## TASK OBJECTIVE
Copy each line of the listing below exactly and drop the images.

## SOURCE MATERIAL

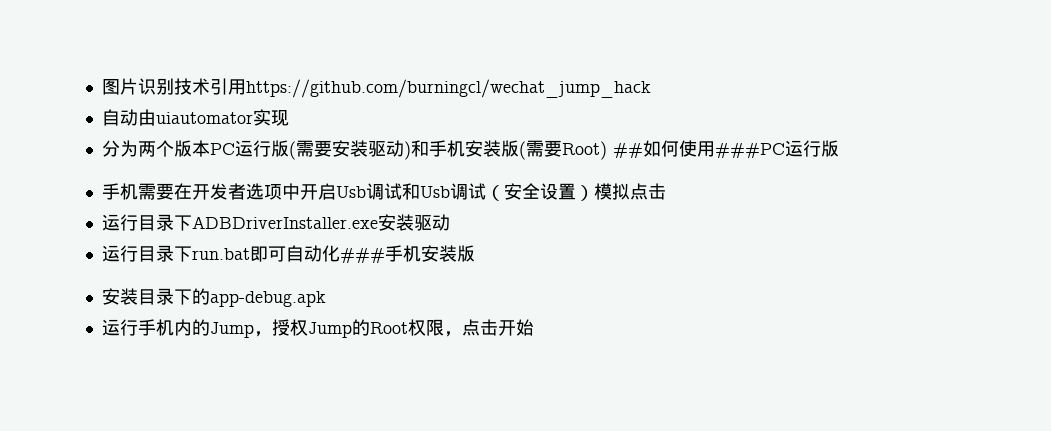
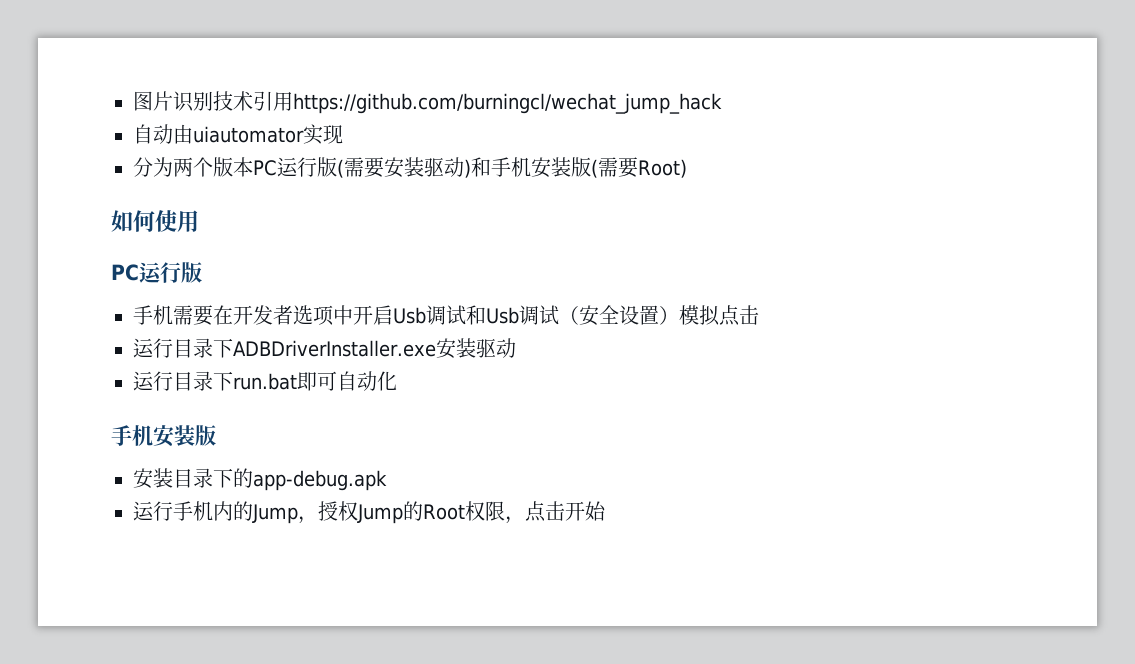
[612,142,643,159] ## -> (687, 168) //
[714,142,785,159] ###PC -> [111,264,139,281] // PC
[339,247,385,264] ### -> (397, 381) //

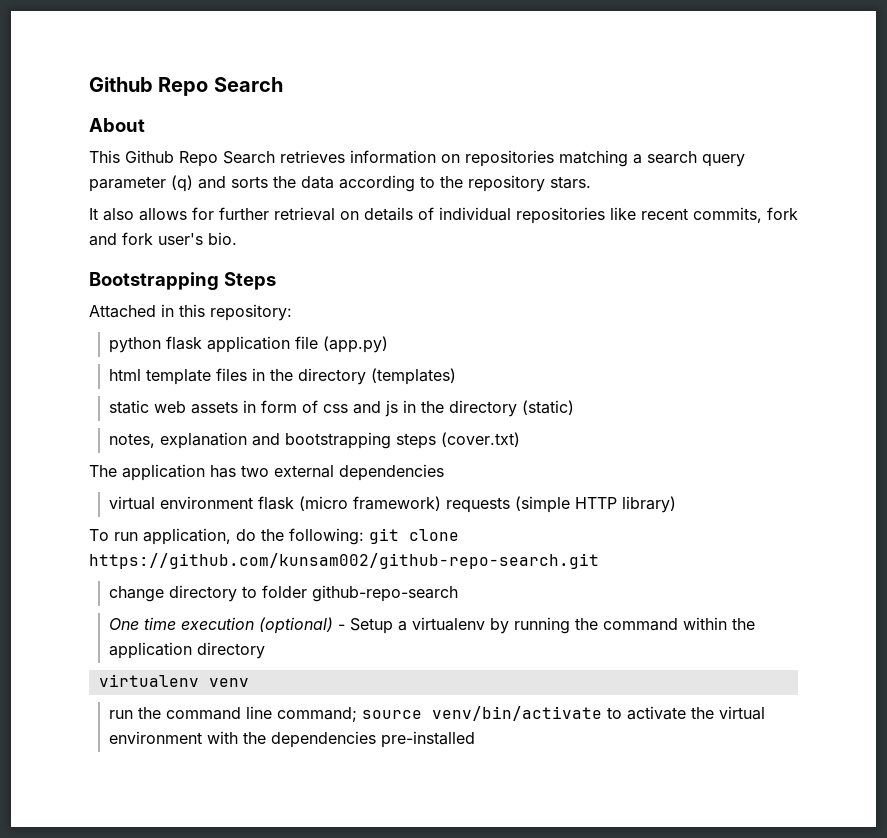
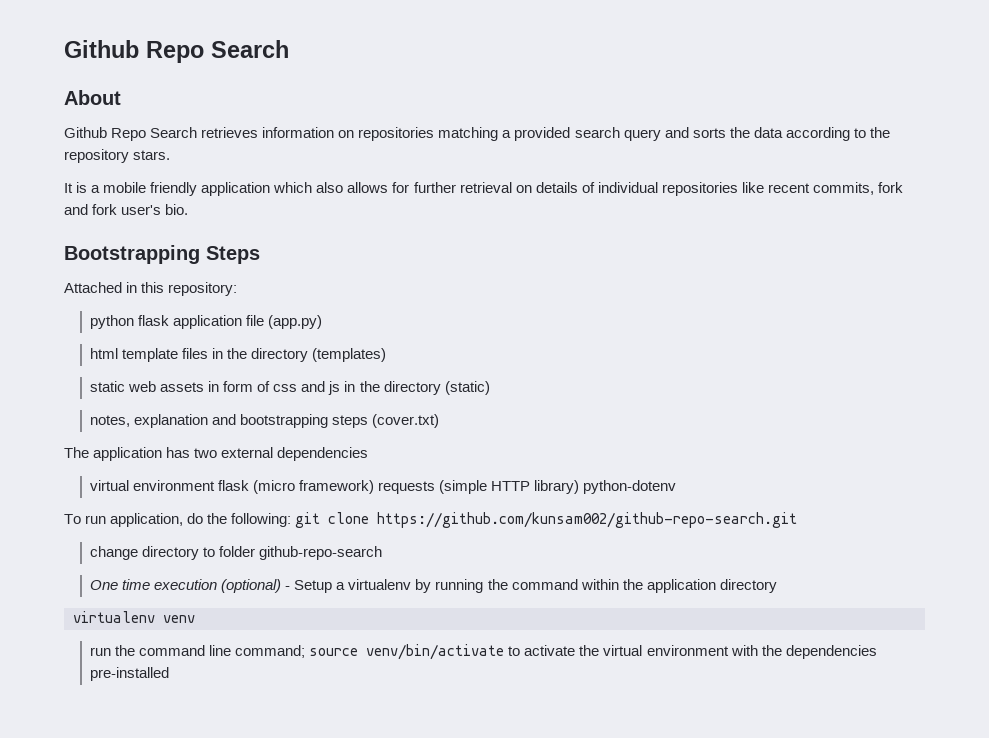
[89,150,120,163] This -> (121, 97) none
(642, 159) none -> [514,127,571,141] provided
[89,175,193,192] parameter (q) -> (661, 135) none
(98, 214) none -> [76,182,313,196] is a mobile friendly application which
(677, 504) none -> [583,480,677,494] python-dotenv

## ANSWER SPACE
[612,142,643,159] ## -> (687, 168) //
[714,142,785,159] ###PC -> [111,264,139,281] // PC
[339,247,385,264] ### -> (397, 381) //

[89,150,120,163] This -> (121, 97) none
(642, 159) none -> [514,127,571,141] provided
[89,175,193,192] parameter (q) -> (661, 135) none
(98, 214) none -> [76,182,313,196] is a mobile friendly application which
(677, 504) none -> [583,480,677,494] python-dotenv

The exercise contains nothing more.